» EXERCISE DATA
- - - - -
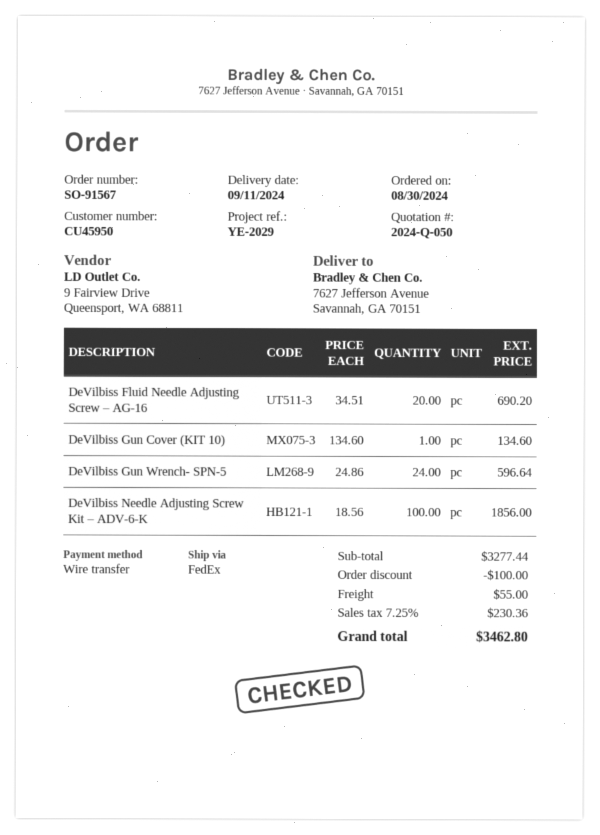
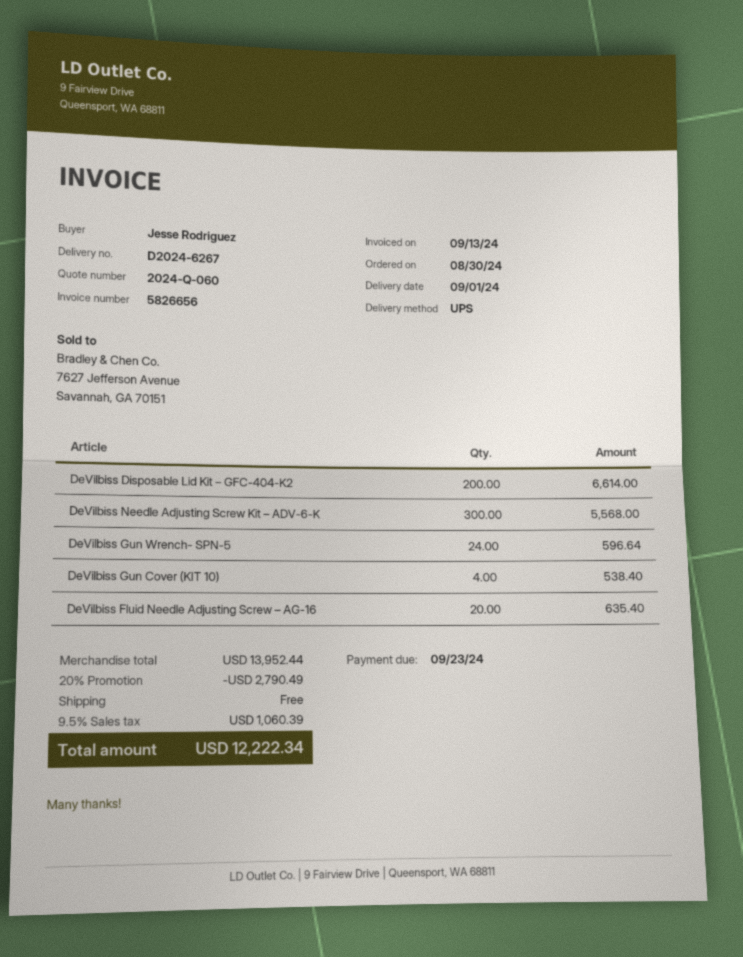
quote number: 2024-Q-050 -> 2024-Q-060
delivery date: 2024-09-11 -> 2024-09-01
shipping method: FedEx -> UPS
DeVilbiss Fluid Needle Adjusting Screw – AG-16: 20 for 690.20 -> 20 for 635.40
DeVilbiss Gun Cover (KIT 10): 1 for 134.60 -> 4 for 538.40
DeVilbiss Needle Adjusting Screw Kit – ADV-6-K: 100 for 1856.00 -> 300 for 5568.00
DeVilbiss Disposable Lid Kit – GFC-404-K2: none -> 200 for 6614.00
subtotal: 3277.44 -> 13952.44
discount: 100.00 -> 2790.49
shipping: 55.00 -> 0.00
tax: 7.25% = 230.36 -> 9.5% = 1060.39
total: 3462.80 -> 12222.34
- - - - -
What you return must match the data above exactly, with no images included.

» TASK ANSWER
quote number: 2024-Q-050 -> 2024-Q-060
delivery date: 2024-09-11 -> 2024-09-01
shipping method: FedEx -> UPS
DeVilbiss Fluid Needle Adjusting Screw – AG-16: 20 for 690.20 -> 20 for 635.40
DeVilbiss Gun Cover (KIT 10): 1 for 134.60 -> 4 for 538.40
DeVilbiss Needle Adjusting Screw Kit – ADV-6-K: 100 for 1856.00 -> 300 for 5568.00
DeVilbiss Disposable Lid Kit – GFC-404-K2: none -> 200 for 6614.00
subtotal: 3277.44 -> 13952.44
discount: 100.00 -> 2790.49
shipping: 55.00 -> 0.00
tax: 7.25% = 230.36 -> 9.5% = 1060.39
total: 3462.80 -> 12222.34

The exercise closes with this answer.